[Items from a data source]
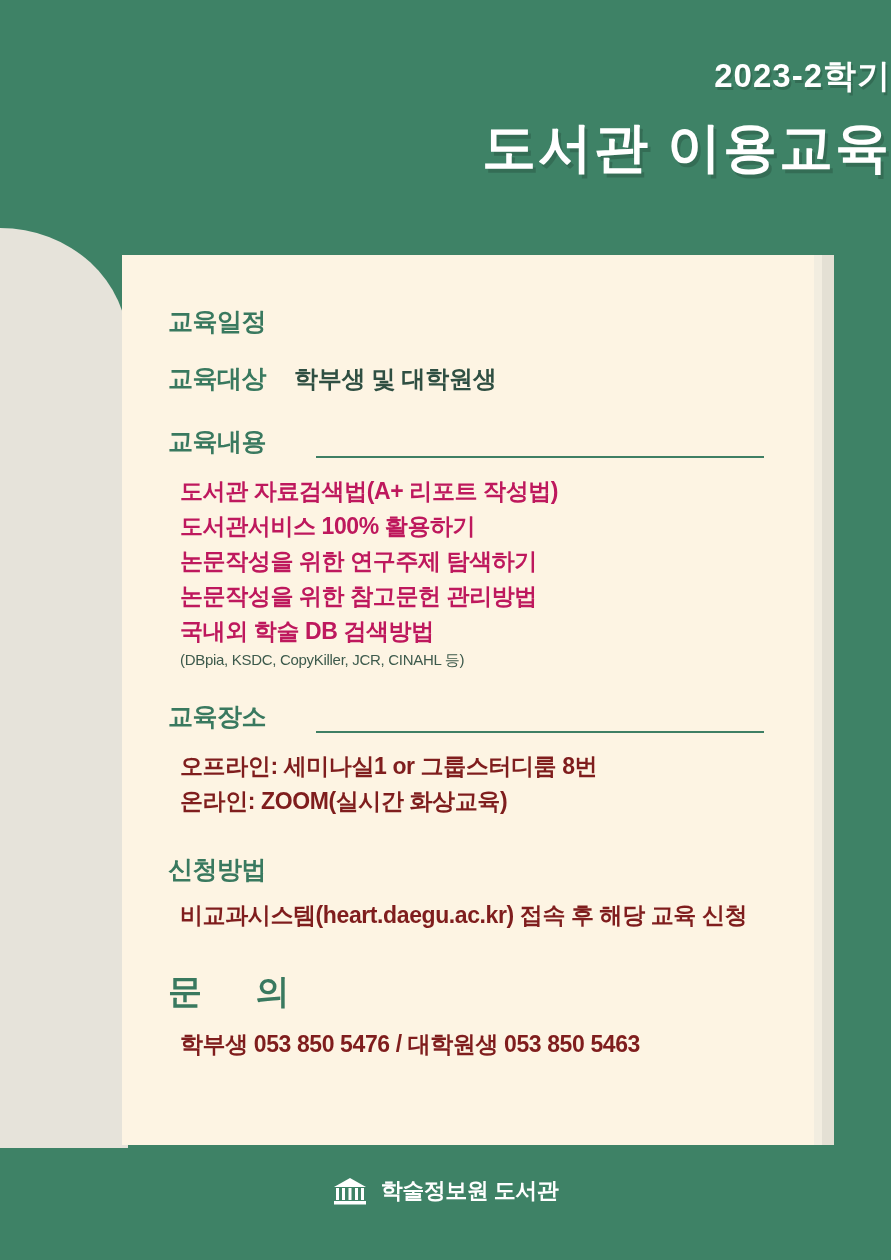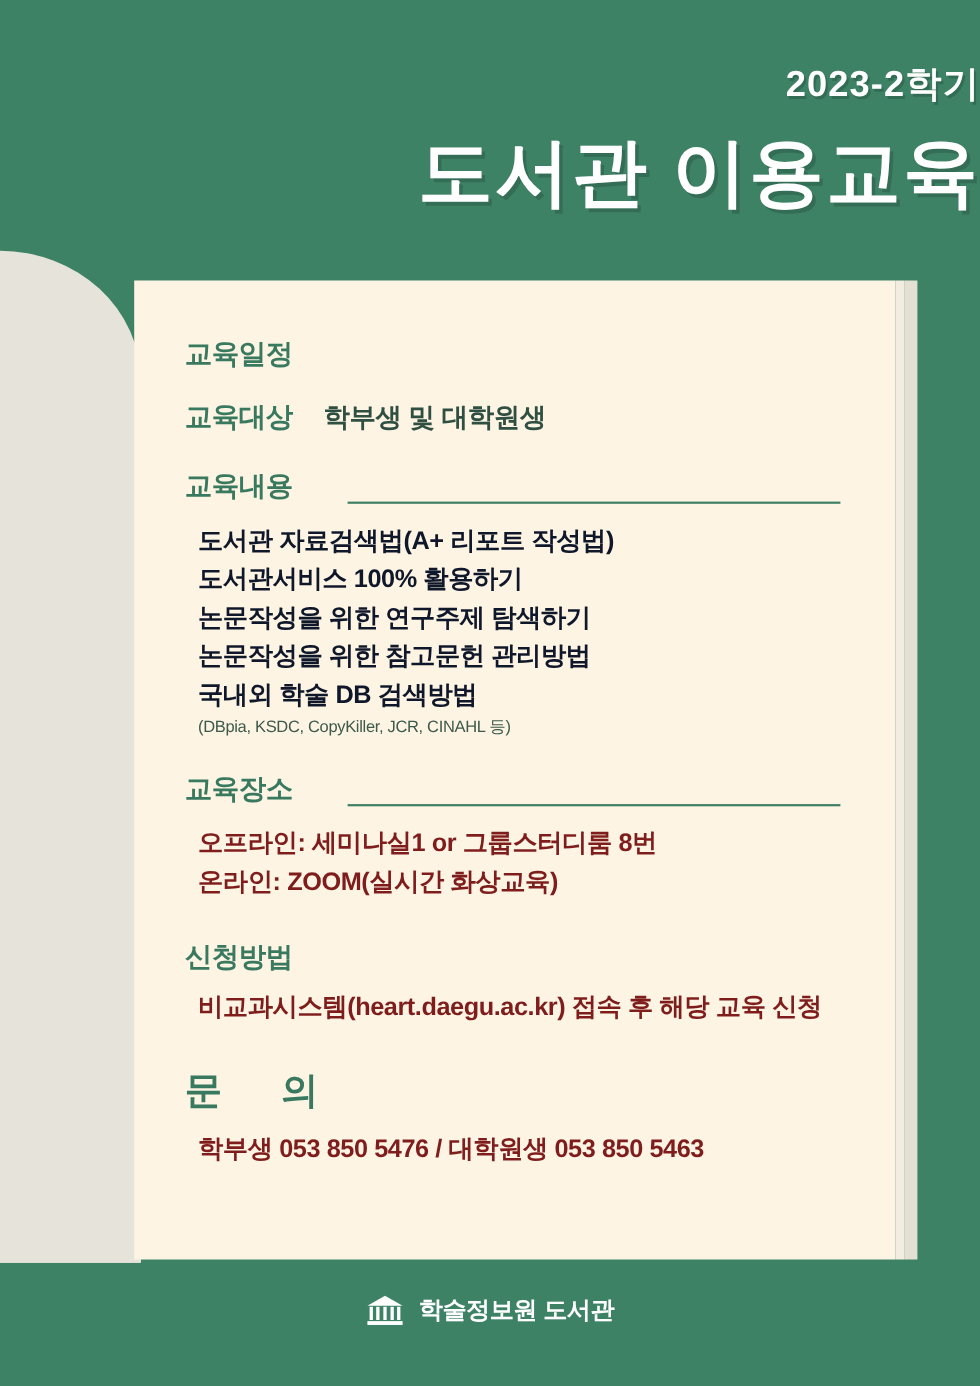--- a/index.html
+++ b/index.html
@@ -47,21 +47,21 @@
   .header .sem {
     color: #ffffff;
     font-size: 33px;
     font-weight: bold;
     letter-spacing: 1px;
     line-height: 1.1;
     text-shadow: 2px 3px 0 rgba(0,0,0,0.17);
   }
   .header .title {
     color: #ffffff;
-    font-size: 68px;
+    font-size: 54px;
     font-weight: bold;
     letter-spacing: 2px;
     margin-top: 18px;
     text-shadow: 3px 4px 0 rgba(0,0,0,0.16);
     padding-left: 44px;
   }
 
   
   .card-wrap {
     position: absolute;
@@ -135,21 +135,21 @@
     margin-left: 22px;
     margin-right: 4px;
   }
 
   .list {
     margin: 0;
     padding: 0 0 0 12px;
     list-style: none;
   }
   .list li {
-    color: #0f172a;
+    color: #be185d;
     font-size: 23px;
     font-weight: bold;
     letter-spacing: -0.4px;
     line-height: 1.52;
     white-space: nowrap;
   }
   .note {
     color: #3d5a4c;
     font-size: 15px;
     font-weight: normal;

*WHAT YOU ARE ASKED TO DO*: All lines from the one containing "line-height: 1.52;" to the end of the records are to be duplicated exactly, and no other lines are to be given.

*RESPONSE TO THIS EXERCISE*:
     line-height: 1.52;
     white-space: nowrap;
   }
   .note {
     color: #3d5a4c;
     font-size: 15px;
     font-weight: normal;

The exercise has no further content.